Reasoning would be my first thought, but reasoning is not plausible when two people can only communicate in simple games, like playing ‘I spy’ in colours and ‘what time is it Mr Wolf’; or with simple instructions, like ‘sit down’; or questions such as ‘Water?’, ‘Bread?’. Plus, there’s no point talking if nobody is listening and being temporarily possessed by a demon, the young girl had no intention of listening to me.

Without a common language, and nothing but a water bottle, distraction wasn’t an easy option either. I admit considering pouring the bottle of water on her to see if it would make any difference. It worked on the Wicked Witch of the West and I was running out of options. Dragging her kicking and screaming down the street was never going to work. The Spanish might be lax about health and safety and child protection compared to the UK, but I already have enough bruises on my legs.

Which is when, like a knight in shining armour, the postman intervened.

Now you might think that it’s a terribly embarrassing situation to be in, requiring the postman persuade the child you’re meant to be walking home with to go home with you. All I can say is children are children, and this one wasn’t even mine and if ever I am in such a situation again then I honestly don’t care who it is who solves the problem.

The magic was this. It started with “¿Qué pasa?”, a typical greeting meaning something along the lines of ‘what’s up’. Negotiations proceeded in Catalan and then from his motorbike his produced ten elastic bands. This amazingly stopped the crying and transformed the sprawled mess of child into something vertical. Persuading her to walk home took longer. He took the keys out of the motorbike and helped her up into the seat, whilst continuing reciting his spell. Her brother, not wanting to be left out, came and squeezed himself onto the seat with her.

Like the audience watching the magician, I didn’t understand more than a handful of words, but that didn’t matter, for after climbing off his motorbike, the children walked home without a fuss.

The village postman – my hero.

Two women enter a bar…

Two young women enter a bar.

It’s ten past nine on a Saturday night. One woman is blonde. She typically wears liquid eyeliner with a flourish and the wrong shoes for the occasion. Tonight though, her skin is bare and she’s wearing her feet relax inside an old pair of trainers. The other woman has brown hair. She rarely wears make-up, but tonight it’s her with the liquid eyeliner.

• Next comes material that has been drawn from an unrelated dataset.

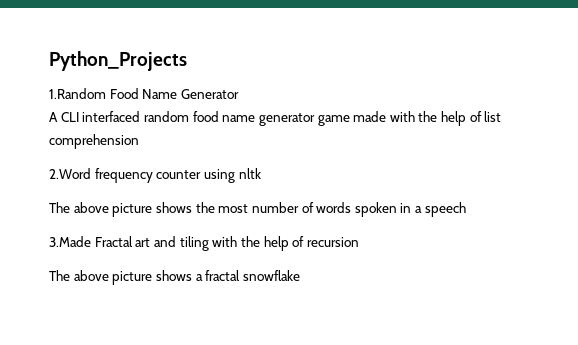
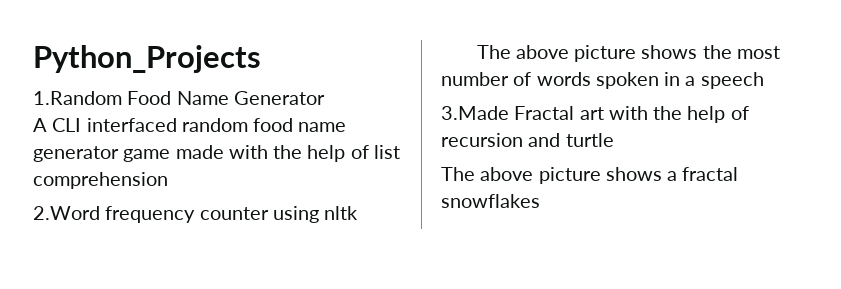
[153,236,209,251] and tiling -> (604, 113) none
(359, 242) none -> [528,133,614,147] and turtle
[242,270,300,281] snowflake -> [441,194,540,208] snowflakes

“Sorry I’m late,” says the blonde German woman.

They sit down at a table and the waiter comes over, followed a short while later by another waiter who helps them through the Spanish menu. They each order a can of Fanta and a bite size sandwich. The blonde orders a dish of fries.

On the TV screen at the back of the room Valentino Rossi is shown winning his pole position for the Mugello race the following day. It’s still too early for the bar or restaurant to be busy. As the women chat more people arrive and order food. This is the biggest place in the village you can gather for a beer or glass of wine in the village.

“I didn’t want to go to Barcelona tonight.”

“Me neither. It’s just too exhausting.”

“Yeah, my family think I’m so boring when I don’t want to make anything.”

“Mine too.”

“The last au pair went into Barcelona every night drinking and making party.”

“The last au pair at my place drank wine every night.”

It’s a quiet, steady conversation. ‘Clumby’ is corrected to ‘clumsy’ and an acknowledgement of how difficult it is to know if something is ‘stronger’ or ‘more strong’. It echoes back to an early conversation debating ‘shyer’ and ‘more shy’. Great amusement is found at the idea that ‘kitchen roll’ is practically the same word in German, ‘Küchenrolle’.

They both explain the make-up discrepancy. The blonde explains she was too tired and had been crying a lot during the day  because her friend who had been visiting had left to go home.

“I need the war paint to hide the fact I look like a zombie,” says the other woman.

They both laugh. The blonde woman orders another Fanta.

After a few hours talking, the blonde woman is blinking more frequently than normal trying desperately to get some moisture to her contact lenses whilst her companion is trying her best not to yawn. They both decide it’s time to leave and go home.

A mutual friend sends a message, “Are you at the bar yet?”